Exercise
Every line of the material is to be reproduced verbatim.

Stored data
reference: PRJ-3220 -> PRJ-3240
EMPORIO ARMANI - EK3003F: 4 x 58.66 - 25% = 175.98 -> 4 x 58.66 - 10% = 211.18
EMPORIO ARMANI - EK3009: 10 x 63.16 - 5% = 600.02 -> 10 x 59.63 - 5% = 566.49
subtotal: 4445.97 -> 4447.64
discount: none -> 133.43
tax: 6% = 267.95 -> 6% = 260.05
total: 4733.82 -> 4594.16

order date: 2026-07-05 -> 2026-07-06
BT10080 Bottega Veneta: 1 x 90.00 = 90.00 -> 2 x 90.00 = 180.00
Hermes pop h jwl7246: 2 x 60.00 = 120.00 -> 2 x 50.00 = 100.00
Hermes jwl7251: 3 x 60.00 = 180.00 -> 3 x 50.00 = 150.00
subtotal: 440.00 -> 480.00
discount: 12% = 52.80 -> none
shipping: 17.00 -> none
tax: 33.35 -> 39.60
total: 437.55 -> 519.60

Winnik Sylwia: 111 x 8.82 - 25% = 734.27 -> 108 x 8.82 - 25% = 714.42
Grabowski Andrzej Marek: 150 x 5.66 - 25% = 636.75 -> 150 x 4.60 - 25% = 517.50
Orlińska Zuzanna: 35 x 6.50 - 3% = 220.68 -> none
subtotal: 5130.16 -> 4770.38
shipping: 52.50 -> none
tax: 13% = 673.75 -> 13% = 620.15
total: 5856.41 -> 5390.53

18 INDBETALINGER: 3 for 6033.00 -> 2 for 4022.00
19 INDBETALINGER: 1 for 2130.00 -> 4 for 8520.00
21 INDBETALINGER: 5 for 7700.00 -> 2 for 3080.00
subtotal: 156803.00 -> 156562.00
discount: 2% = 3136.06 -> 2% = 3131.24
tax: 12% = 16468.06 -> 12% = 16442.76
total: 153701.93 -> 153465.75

Written response
reference: PRJ-3220 -> PRJ-3240
EMPORIO ARMANI - EK3003F: 4 x 58.66 - 25% = 175.98 -> 4 x 58.66 - 10% = 211.18
EMPORIO ARMANI - EK3009: 10 x 63.16 - 5% = 600.02 -> 10 x 59.63 - 5% = 566.49
subtotal: 4445.97 -> 4447.64
discount: none -> 133.43
tax: 6% = 267.95 -> 6% = 260.05
total: 4733.82 -> 4594.16

order date: 2026-07-05 -> 2026-07-06
BT10080 Bottega Veneta: 1 x 90.00 = 90.00 -> 2 x 90.00 = 180.00
Hermes pop h jwl7246: 2 x 60.00 = 120.00 -> 2 x 50.00 = 100.00
Hermes jwl7251: 3 x 60.00 = 180.00 -> 3 x 50.00 = 150.00
subtotal: 440.00 -> 480.00
discount: 12% = 52.80 -> none
shipping: 17.00 -> none
tax: 33.35 -> 39.60
total: 437.55 -> 519.60

Winnik Sylwia: 111 x 8.82 - 25% = 734.27 -> 108 x 8.82 - 25% = 714.42
Grabowski Andrzej Marek: 150 x 5.66 - 25% = 636.75 -> 150 x 4.60 - 25% = 517.50
Orlińska Zuzanna: 35 x 6.50 - 3% = 220.68 -> none
subtotal: 5130.16 -> 4770.38
shipping: 52.50 -> none
tax: 13% = 673.75 -> 13% = 620.15
total: 5856.41 -> 5390.53

18 INDBETALINGER: 3 for 6033.00 -> 2 for 4022.00
19 INDBETALINGER: 1 for 2130.00 -> 4 for 8520.00
21 INDBETALINGER: 5 for 7700.00 -> 2 for 3080.00
subtotal: 156803.00 -> 156562.00
discount: 2% = 3136.06 -> 2% = 3131.24
tax: 12% = 16468.06 -> 12% = 16442.76
total: 153701.93 -> 153465.75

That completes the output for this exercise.